H A L A D A
B
I. SASARAN DAN PENGERTIAN ADAB.
Masalah adab adalah hal yang
amat penting sekali harus diperhatikan. Baik adab lahir terutama adab batin.
Keduanya saling isi-mengisi. Adab lahir menyuburkan tumbuhnya adab batin dan
adab batin menjadi jiwanya adab lahir. Adab kepada Allah ta’ala, adab kepada
Rasulullah SAW, adab kepada Ghoutsu Hadzaz Zaman wa A’waanihi wa Saairi Auliyyaaillahi
Rodliallahu Ta’ala ‘anhum, kepada para ulama dan shoolihiin, kepada guru,
kepada murid, kepada orang tua dan kepada anak cucu, kepada pemimpin dan kepada
yang dipimpin, kepada pemerintah dan kepada rakyat, kepada bangsa dan negara,
kepada agama, kepada ilmu, kepada keluarga, kepada kawan dan kenalan, kepada
mukminin mukminat, muslimin muslimat dan adab kepada masyarakat pada umumnya.
Bahkan kepada apa dan siapa saja yang ada hubungan hak dengan kita, baik hak
materiil maupun hak moril. Pokoknya kepada segala makhluq. Bahkan yang
berhubungan dengan pribadi sendiri seperti makan, minum, tidur, bekerja,
istirahat, mandi bahkan buang air sekalipun dan sebagainya, semuanya itu harus
menggunakan adab yang sebaik-baiknya dan setepat-tepatnya !. Tuntunan
Rasulullah SAW,lengkap memberikan tuntunan adab-adab pada setiap langkah dan
tingkah laku manusia.
Begitu pentingnya masalah adab
dikatakan:
مُرَاعَةُ الْأَدَبِ مُقَدَّمٌ عَلَى
امْتِثَالِ الْأَوَامِرِ
Artinya : “Memelihara adab
harus diutamakan dan pada (sebelum) melaksanakan bermacam-macam perintah”.

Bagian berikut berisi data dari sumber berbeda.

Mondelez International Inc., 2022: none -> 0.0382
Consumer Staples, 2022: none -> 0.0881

Ini logis dan wajar, sebab
pekerjaan yang dikerjakan tanpa menggunakan adab bisa menyebabkan pekerjaan itu
atau bisa menimbulkan side effect (akibat sampingan) yang buruk dan merugikan.

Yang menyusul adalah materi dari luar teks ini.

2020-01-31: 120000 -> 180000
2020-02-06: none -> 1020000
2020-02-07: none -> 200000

Adapun defenisi adab menurut
pandangan para ahli haqiqot sebagai berikut:
وَهُوَ عَلَى أَهْلِ
الْحَقِيْقَةِ اجْتِمَاعُ خِصَالِ الْخَيْرِ وَهُوَ عَلَى ثَلَاثَةِ أَقْسَامٍ؛
أَدَبُ الْعَامِّ وَهُوَ تَرْكُ مَا لَايَعْنِى وَإِنْ كَانَ صَادِقًا وَأَدَبُ
الْخَاصِّ وَهُوَ أَنْ يَعْرِفَ الْخَيْرَ فَيُحِثَّ نَفْسَهُ وَيَعْرِفُ الشَّرَّ
فَيَخْرُجُهَا عَنْهُ وَأَدَبُ الْأَخَصِّ وَهُوَ الْمَعْرِفَةُ فِى النِّعَمِ
وَالْمُنْعِمِ .
Artinya : “Adab menurut ahli
haqiqot adalah terpadunya budi pekerti, tingkah lahir dan sikap batin yang
baik. Dan adab itu terbagi menjadi tiga bagian: Pertama adabnya orang AM (orang
umum) yaitu meninggalkan hal-hal (urusan-urusan) yang tiada gunanya walaupun
benar, kedua adabnya orang KHOS (orang tertentu) yaitu dia mengetahui perkara
yang baik kemudian dia membangkitkan jiwanya (untuk menjalaninya) dan
mengetahui yang buruk kemudian menjauhinya, ketiga adabnya AKHOSH (orang yang
lebih tertentu) yaitu menyadari terhadap nikmat-nikmat dan pemberi-Nya”.
Jadi lahir dan batin harus
sama, harus serasi. Penilaian adab tidak cukup hanya melihat lahirnya saja.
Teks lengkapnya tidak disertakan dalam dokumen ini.